Before this penetrating and perceptive book is laid to rest alongside Alfred

Brendel, Stephen Hough, and other great hybrid writing pianists, I close with Rosen’s

final topic: electronic music and the future of music-making (pp. 128–9). Rosen’s all-too-

brief remarks are, understandably, outdated and an outsider’s view. Despite agreeing

with Temerson’s suggestion that music will evolve ever further into ‘the electronic’ (a

unhelpfully nebulous term left dangling), he asserts that electronic music ‘produces

fixed works . . . making the performer disappear for the benefit of the listener’ (p. 128).

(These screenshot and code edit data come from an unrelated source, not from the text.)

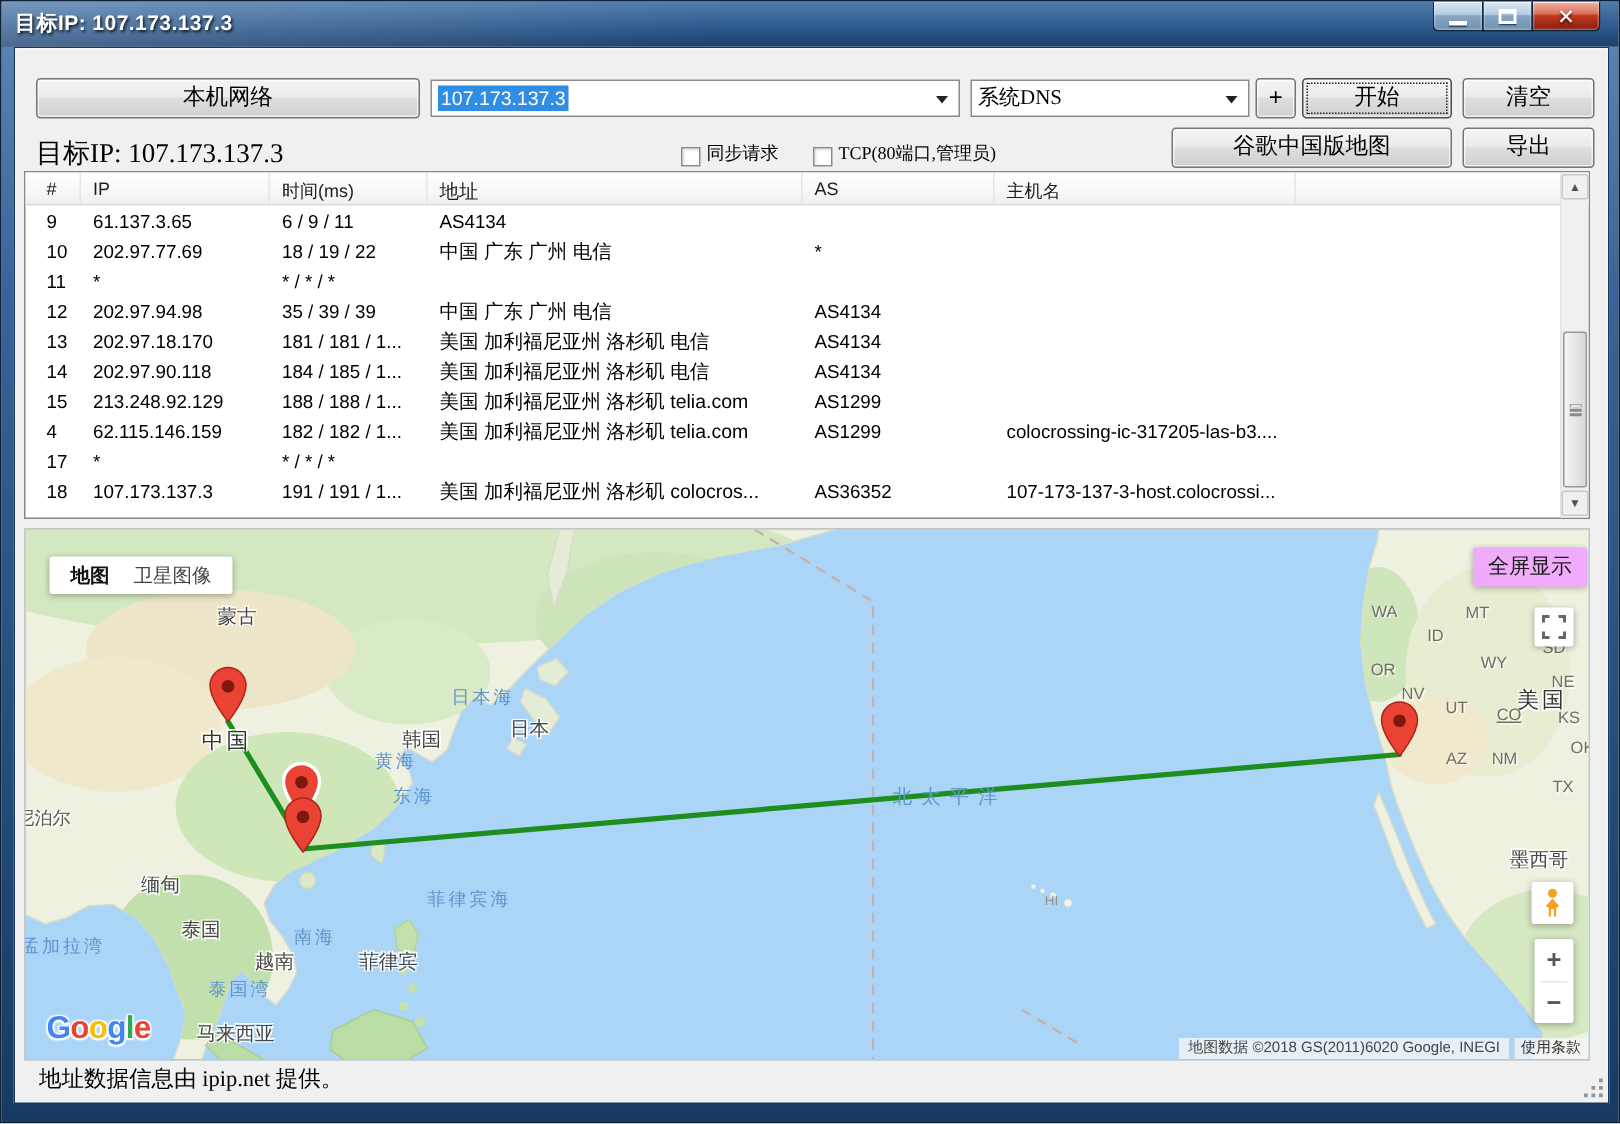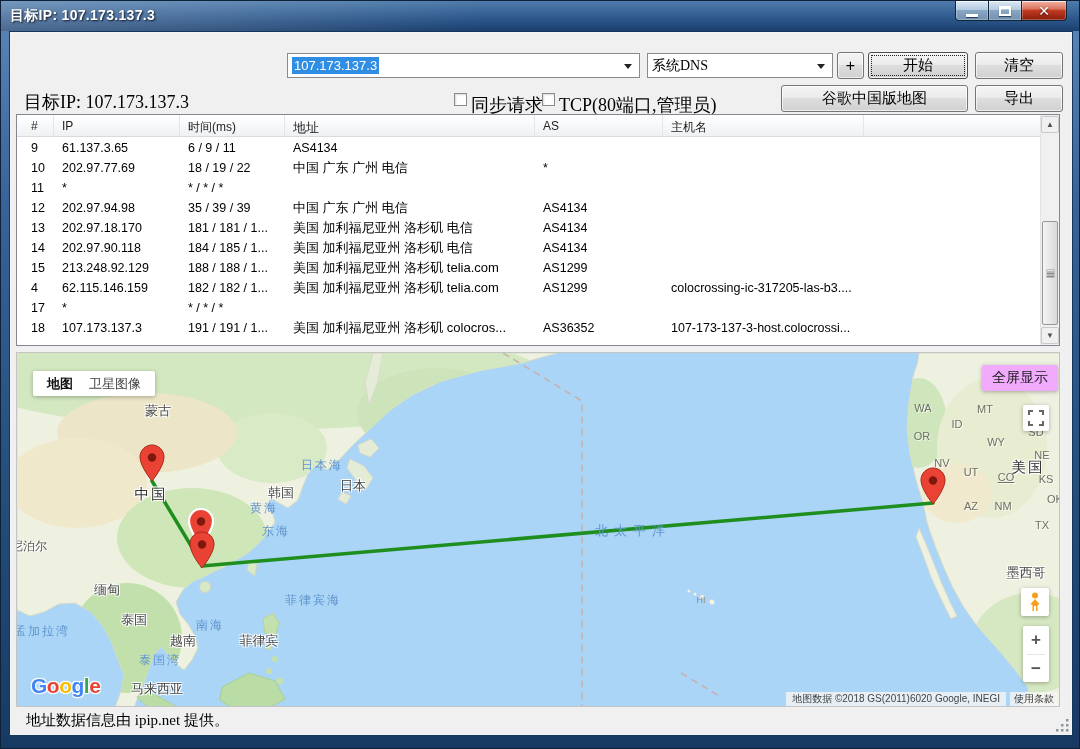--- a/index.html
+++ b/index.html
@@ -138,6 +138,7 @@
 
   <div class="body">
 
+    <div class="btn serifui" style="left:14px;top:20px;width:256px;">本机网络</div>
     <div class="combo" style="left:277px;top:21px;width:353px;">
       <span class="sel">107.173.137.3</span>
       <span class="arrow"></span>

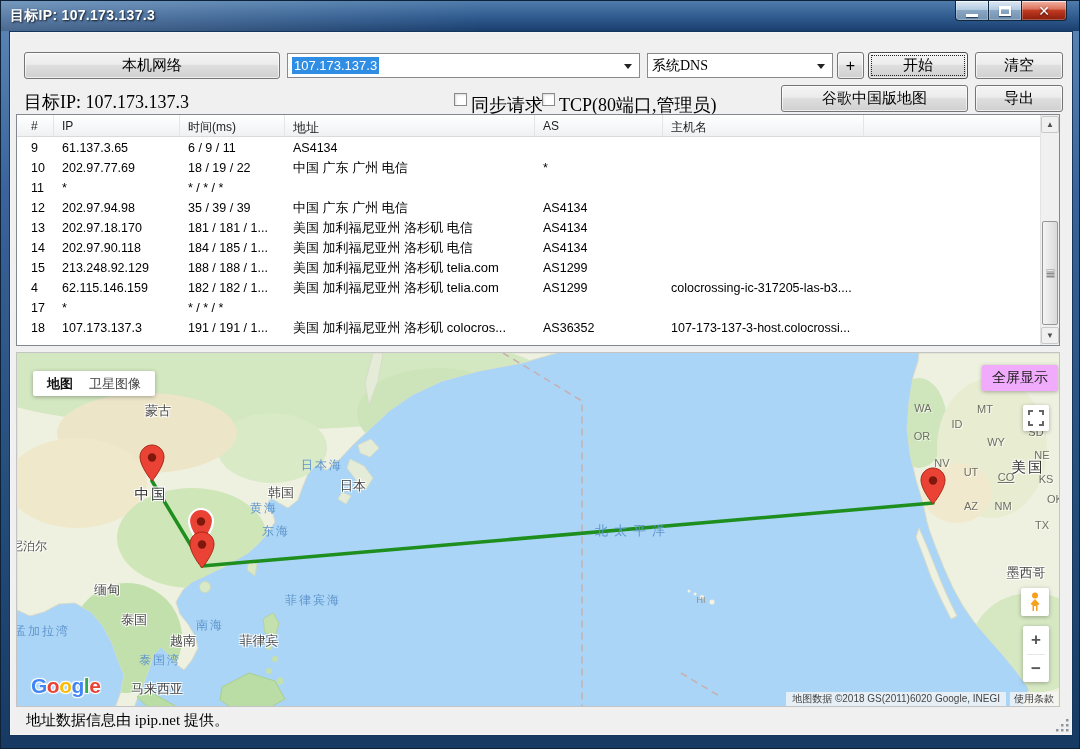--- a/index.html
+++ b/index.html
@@ -46,7 +46,7 @@
     border-left:4px solid transparent;border-right:4px solid transparent;border-top:5px solid #222;}
   .sel{background:#2f8de4;color:#fff;padding:1px 2px;font-size:13px;}
   .fieldlabel{position:absolute;font-size:18px;color:#000;}
-  .cb{position:absolute;display:flex;align-items:flex-start;font-size:18px;color:#000;height:18px;}
+  .cb{position:absolute;display:flex;align-items:flex-end;font-size:12px;color:#000;height:18px;}
   .cb .box{width:13px;height:13px;background:#fff;border:1px solid #8a8a8a;margin-right:4px;
     box-shadow:inset 1px 1px 2px rgba(0,0,0,.15);}
   

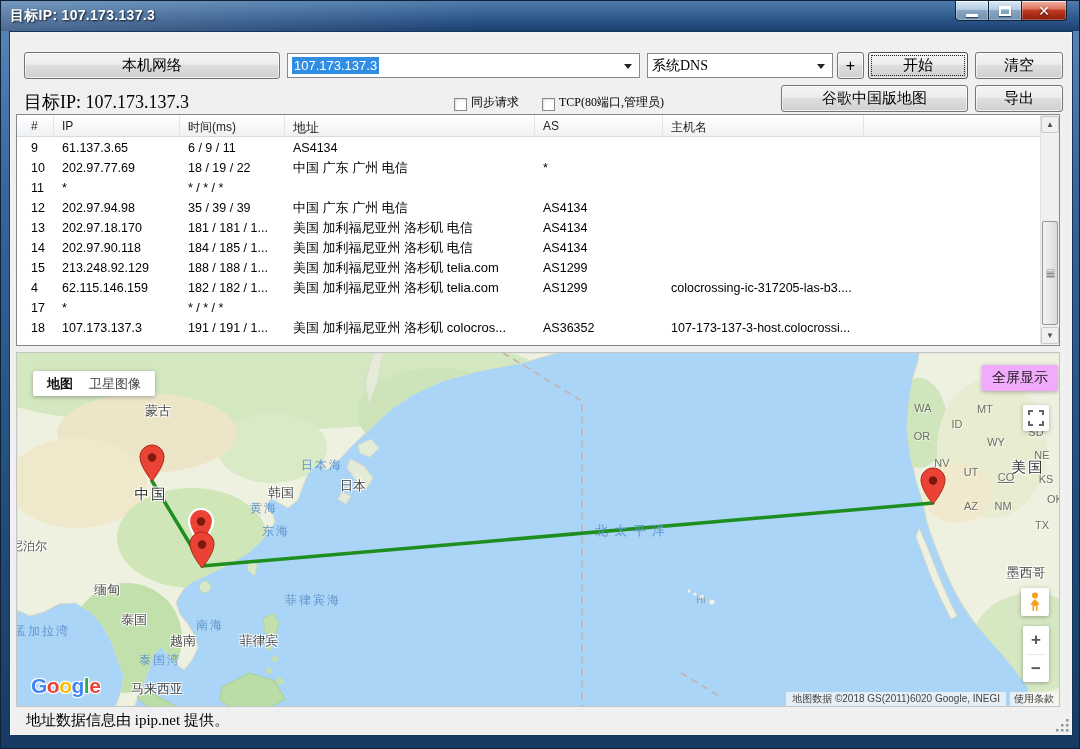--- a/index.html
+++ b/index.html
@@ -355,7 +355,7 @@
           <span class="mlabel k-state" style="left: 925px; top: 110px;">NV</span>
           <span class="mlabel k-state" style="left: 906px; top: 55px;">WA</span>
           <span class="mlabel k-state" style="left: 968px; top: 56px;">MT</span>
-          <span class="mlabel k-state" style="left: 905px; top: 83px;">OR</span>
+          <span class="mlabel k-state" style="left: 905px; top: 94px;">OR</span>
           <span class="mlabel k-state" style="left: 940px; top: 71px;">ID</span>
           <span class="mlabel k-state" style="left: 979px; top: 89px;">WY</span>
           <span class="mlabel k-state" style="left: 1019px; top: 79px;">SD</span>

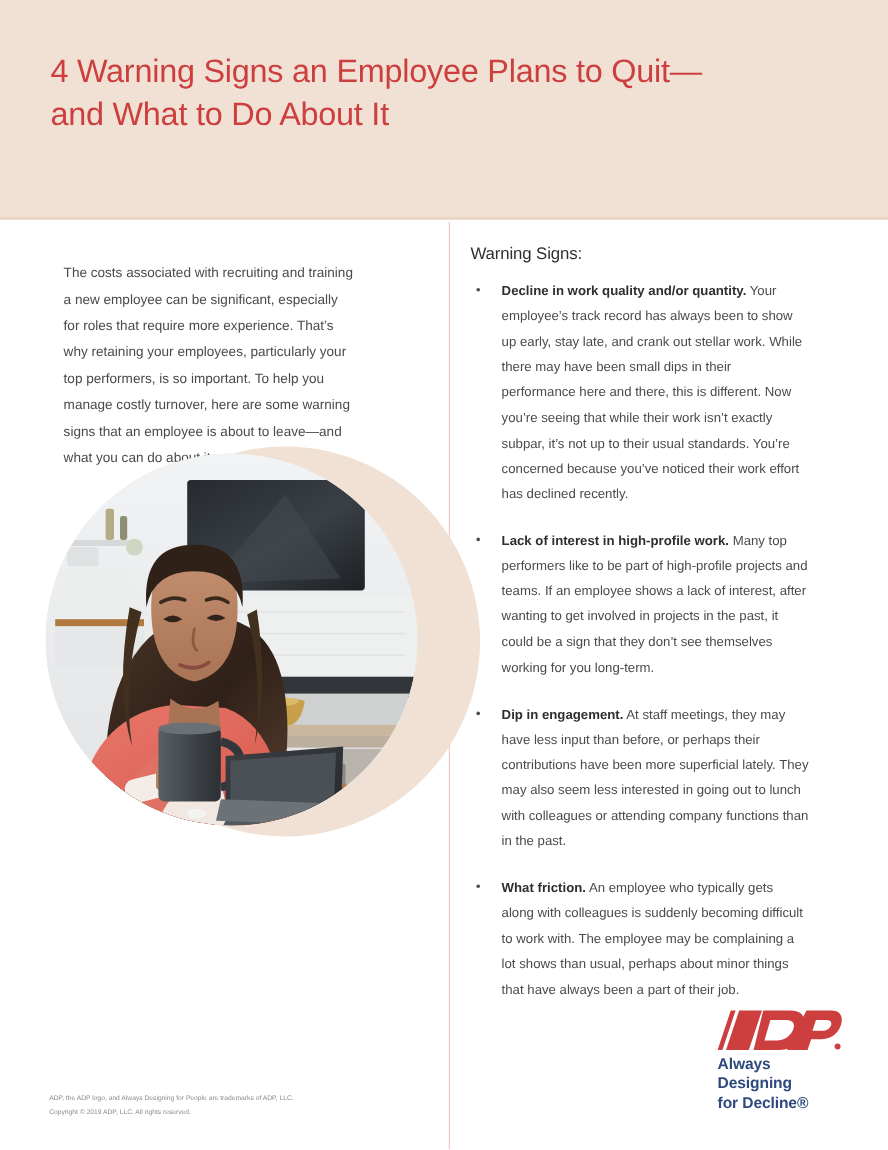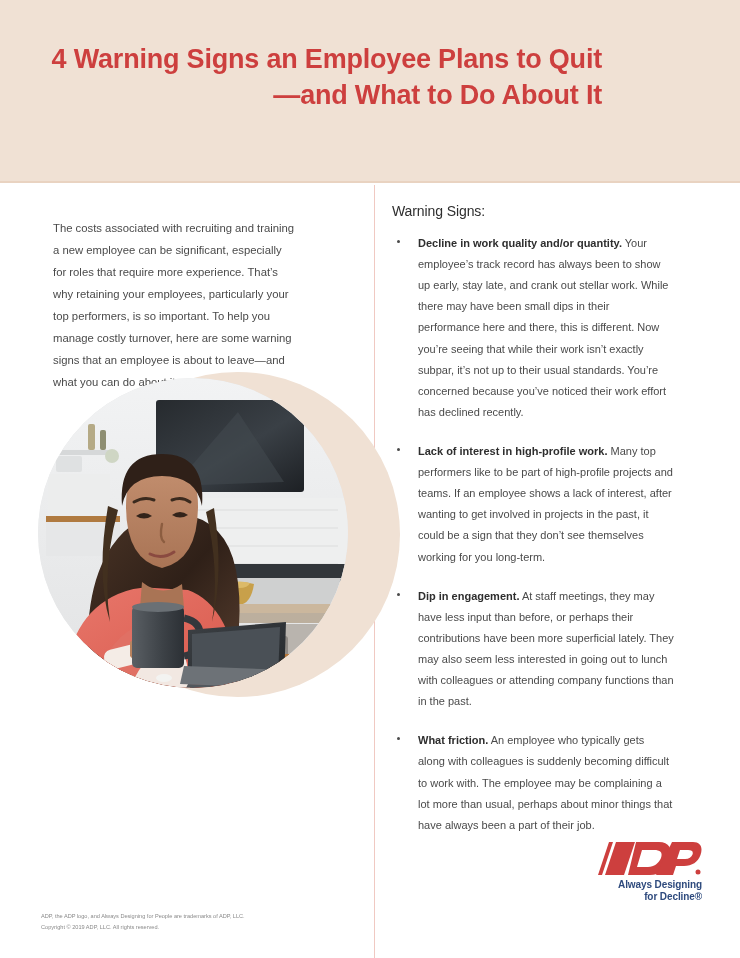--- a/index.html
+++ b/index.html
@@ -36,10 +36,9 @@
     font-family: "Liberation Sans", sans-serif;
     font-size: 27px;
     line-height: 1.32;
-    font-weight: 700;
+    font-weight: 400;
     letter-spacing: -0.2px;
     color: #cd3f3e;
-    text-align: right;
   }
 
   

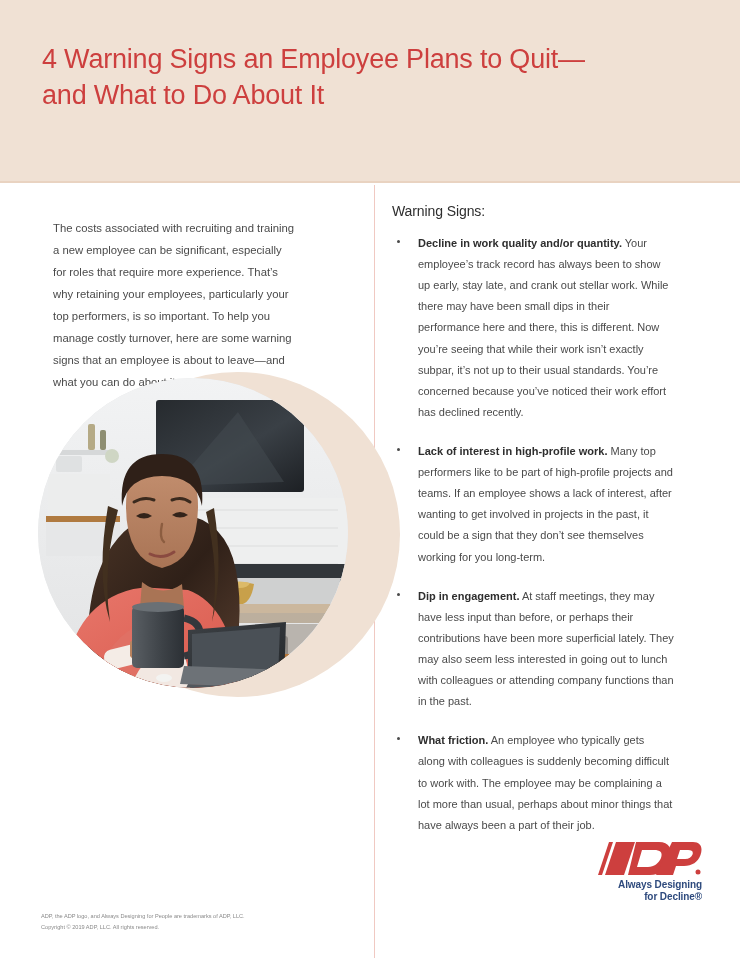--- a/index.html
+++ b/index.html
@@ -329,7 +329,7 @@
     </li>
     <li class="bullet-item">
       <span class="bullet-dot"></span>
-      <span class="bullet-lead">What friction.</span><span class="bullet-body"> An employee who typically gets along with colleagues is suddenly becoming difficult to work with. The employee may be complaining a lot more than usual, perhaps about minor things that have always been a part of their job.</span>
+      <span class="bullet-lead">What friction.</span><span class="bullet-body"> An employee who typically gets along with colleagues is suddenly becoming difficult to work with. The employee may be complaining a lot shows than usual, perhaps about minor things that have always been a part of their job.</span>
     </li>
   </ul>
 </div>

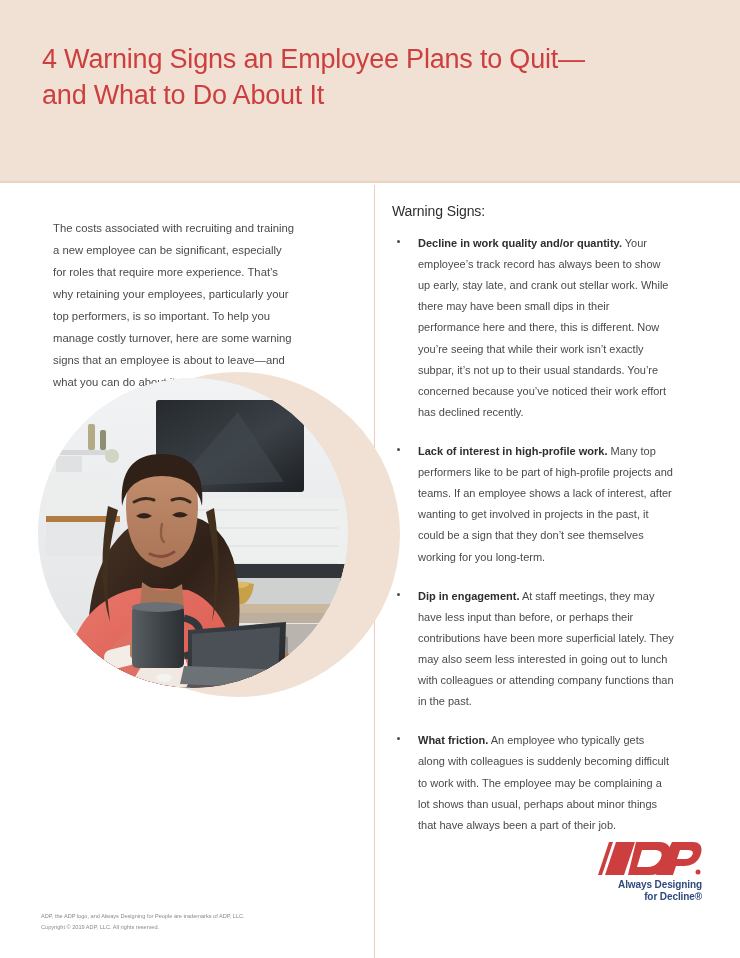--- a/index.html
+++ b/index.html
@@ -160,8 +160,8 @@
   .adp-mark { display: block; width: 104px; height: 37px; }
   .adp-tagline {
     margin-top: 2px;
-    text-align: right;
-    font-size: 10px;
+    text-align: left;
+    font-size: 13px;
     font-weight: 700;
     line-height: 1.22;
     color: #2e4a7d;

This view cannot have been a particularly useful claim in 1993, let alone in 2020, even

though it is followed immediately with a compliment about Babbitt’s Philomel. However,

Rosen turns this simplistic point into something more nuanced about live performance:

‘Music has always been written, above all, to give pleasure to those who play it rather

than to a public’ (p. 129). Music is for the players. This is to say, after all, that the way to

understand Rosen’s pleasure duo—muscular and intellectual—is that the former

pleasure should be prioritized. Put schematically: physical material engagement with

the instrument as a way of being in the world generates pleasure (intellectual,

analytical, critical pleasures derive from this), pleasure generates meaning, and

meaning instructs and sensitizes the soul. Recalling the ‘golden’ (p. 12) and ‘glorious

age’ (p. 95) of live performance that his career was spent lamenting, on stage and in

print, Rosen’s final sentence is a message in a bottle: ‘Our music will survive as long as

there are musicians who experience physical pleasure in performing it’ (p. 129).